» ACTIVITY: Every record below is to be retyped exactly, with any pictures left out.

── DATA RECORDS

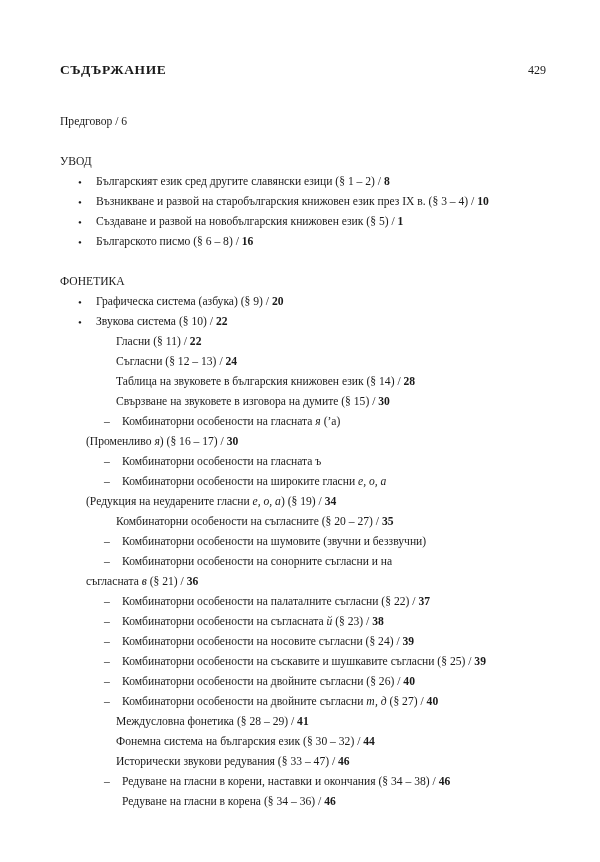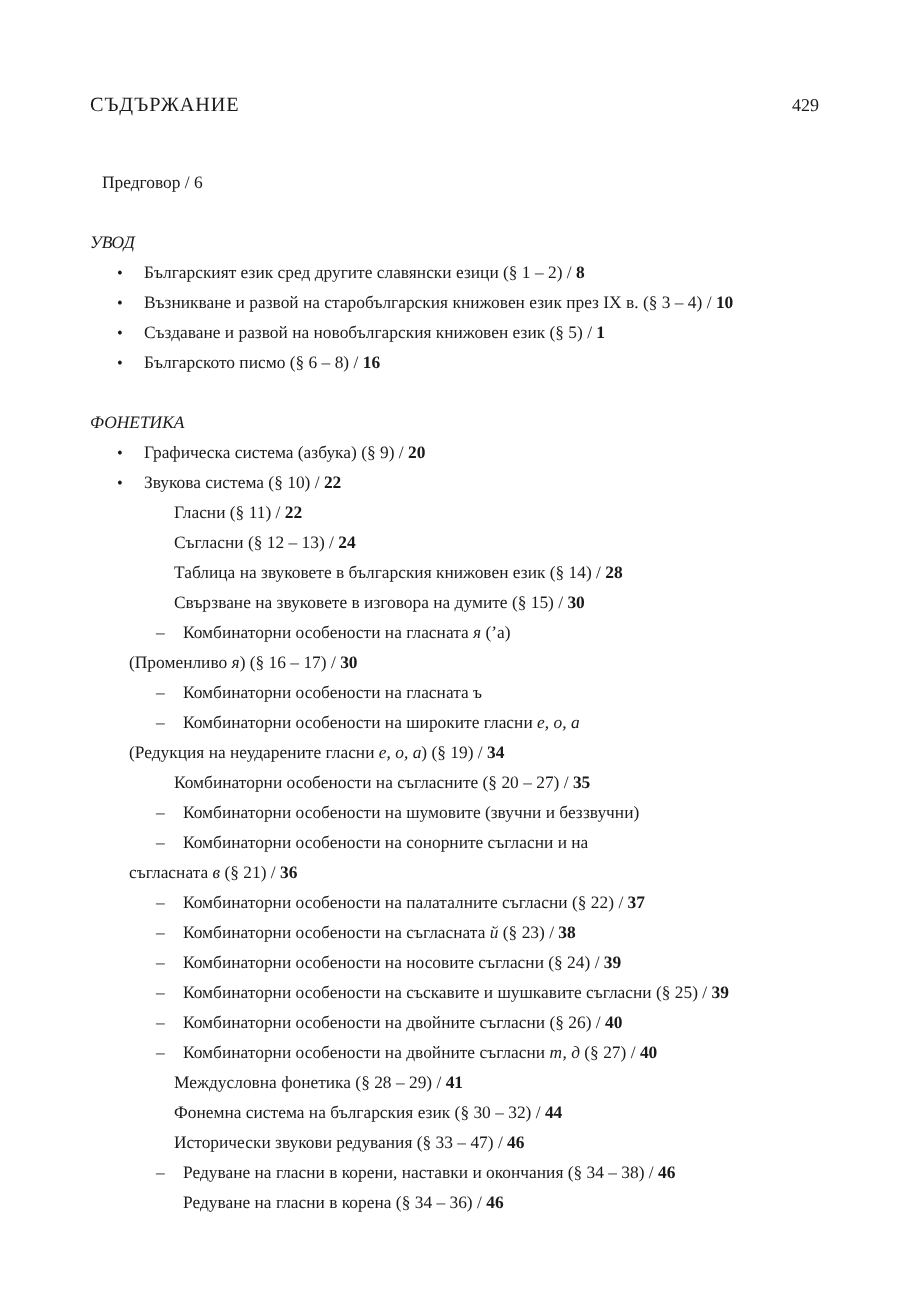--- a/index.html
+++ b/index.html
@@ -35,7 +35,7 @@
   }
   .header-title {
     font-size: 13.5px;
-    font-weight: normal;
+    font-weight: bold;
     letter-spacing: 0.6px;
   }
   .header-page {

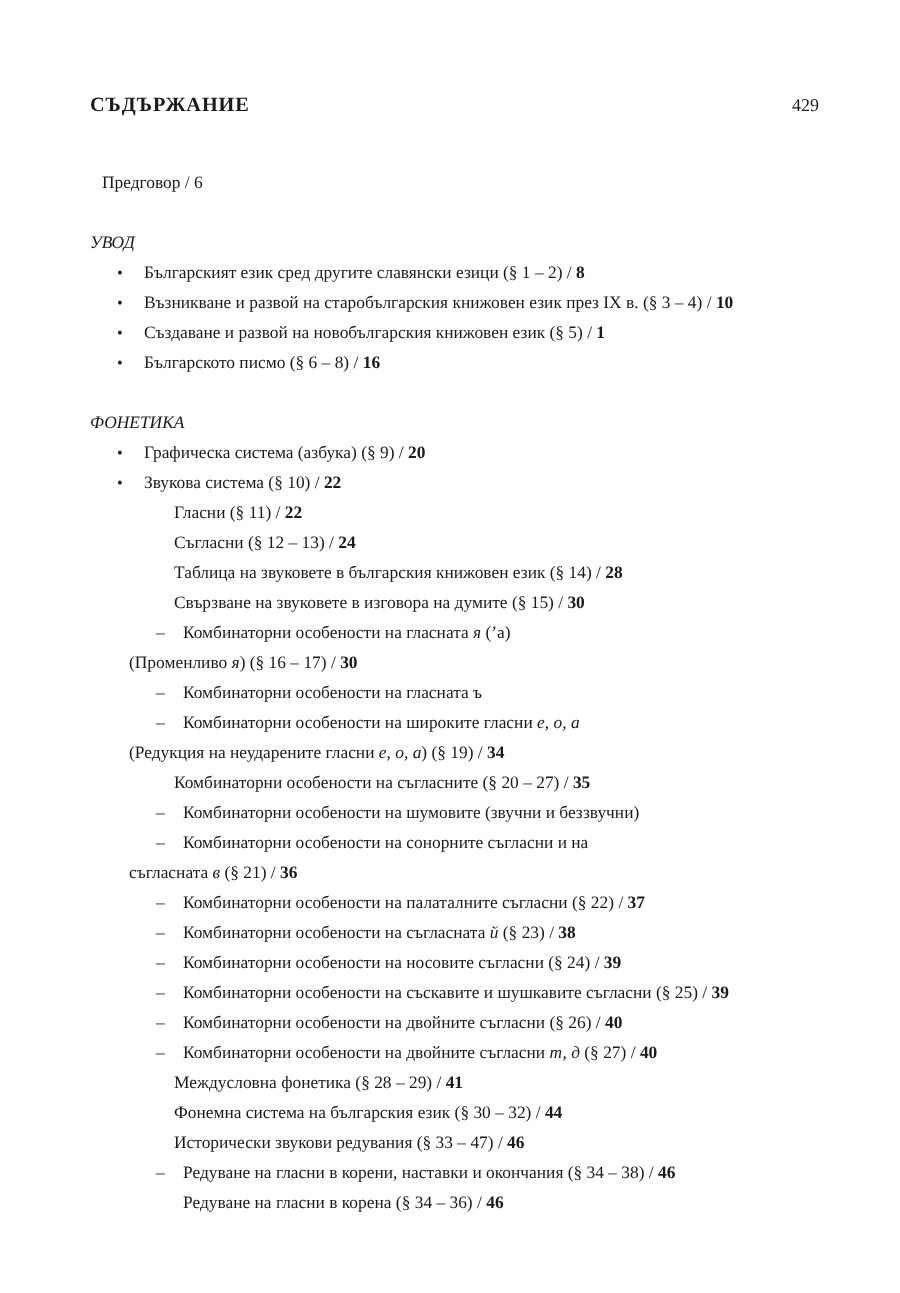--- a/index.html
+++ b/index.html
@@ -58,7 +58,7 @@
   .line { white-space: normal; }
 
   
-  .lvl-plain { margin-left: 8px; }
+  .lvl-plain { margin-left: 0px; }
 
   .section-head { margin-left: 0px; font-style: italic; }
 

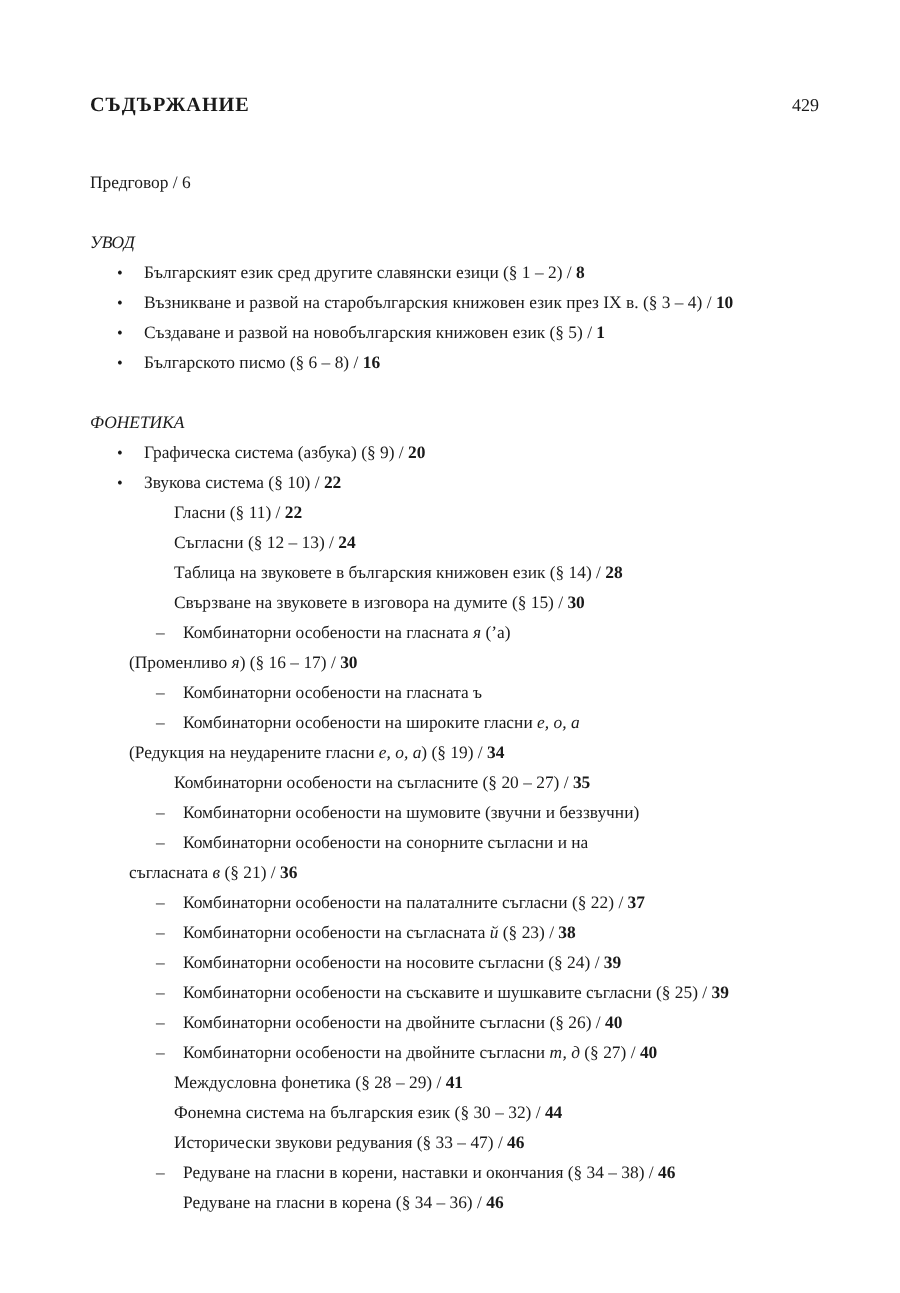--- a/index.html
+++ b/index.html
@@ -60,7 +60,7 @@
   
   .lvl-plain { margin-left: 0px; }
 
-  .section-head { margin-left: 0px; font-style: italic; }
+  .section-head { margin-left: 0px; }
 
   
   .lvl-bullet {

────

» SOLUTION:
--- a/index.html
+++ b/index.html
@@ -35,7 +35,7 @@
   }
   .header-title {
     font-size: 13.5px;
-    font-weight: normal;
+    font-weight: bold;
     letter-spacing: 0.6px;
   }
   .header-page {

--- a/index.html
+++ b/index.html
@@ -58,7 +58,7 @@
   .line { white-space: normal; }
 
   
-  .lvl-plain { margin-left: 8px; }
+  .lvl-plain { margin-left: 0px; }
 
   .section-head { margin-left: 0px; font-style: italic; }
 

--- a/index.html
+++ b/index.html
@@ -60,7 +60,7 @@
   
   .lvl-plain { margin-left: 0px; }
 
-  .section-head { margin-left: 0px; font-style: italic; }
+  .section-head { margin-left: 0px; }
 
   
   .lvl-bullet {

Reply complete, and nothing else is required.